> Exercise objective
I'd like every entry returned exactly as it is, with the images left out.

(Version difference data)
────────────────────────────────────────

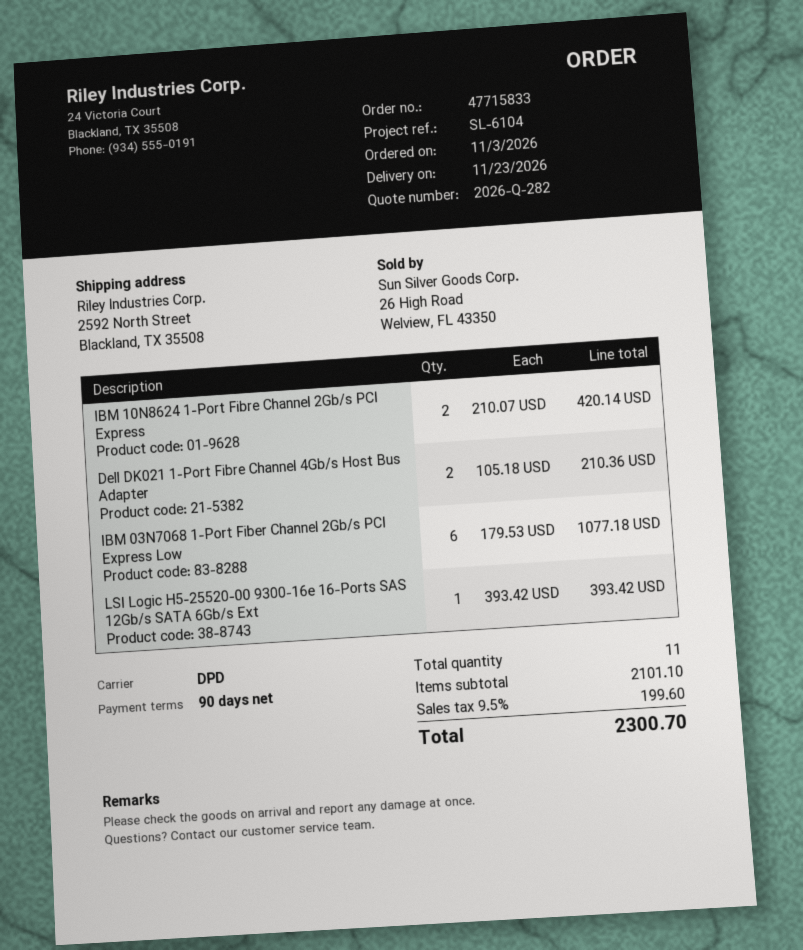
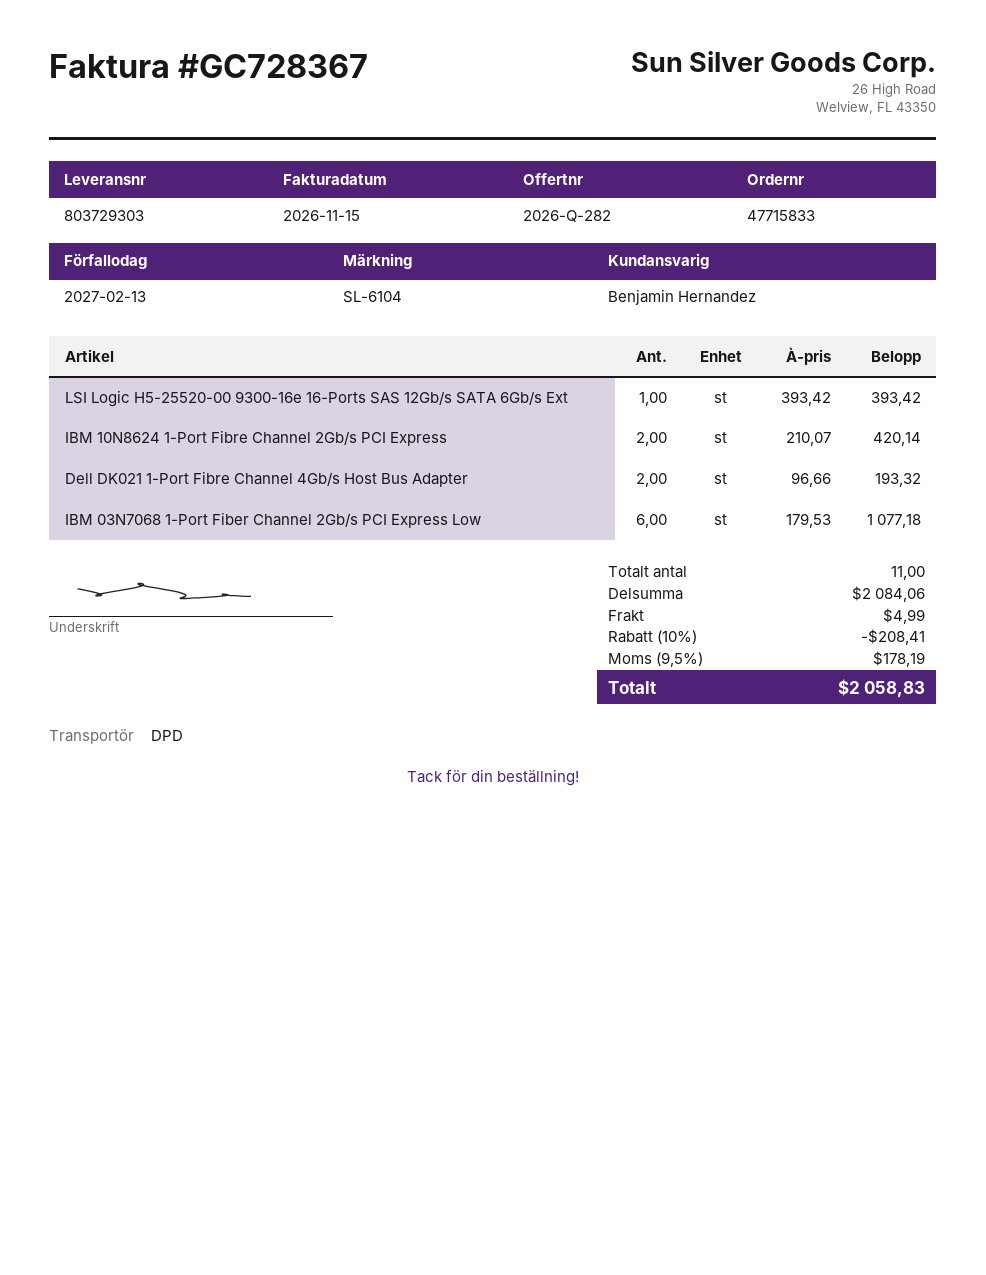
Dell DK021 1-Port Fibre Channel 4Gb/s Host Bus Adapter: 2 x 105.18 = 210.36 -> 2 x 96.66 = 193.32
subtotal: 2101.10 -> 2084.06
discount: none -> 10% = 208.41
shipping: none -> 4.99
tax: 9.5% = 199.60 -> 9.5% = 178.19
total: 2300.70 -> 2058.83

────────────────────────────────────────

> Answer to the exercise
Dell DK021 1-Port Fibre Channel 4Gb/s Host Bus Adapter: 2 x 105.18 = 210.36 -> 2 x 96.66 = 193.32
subtotal: 2101.10 -> 2084.06
discount: none -> 10% = 208.41
shipping: none -> 4.99
tax: 9.5% = 199.60 -> 9.5% = 178.19
total: 2300.70 -> 2058.83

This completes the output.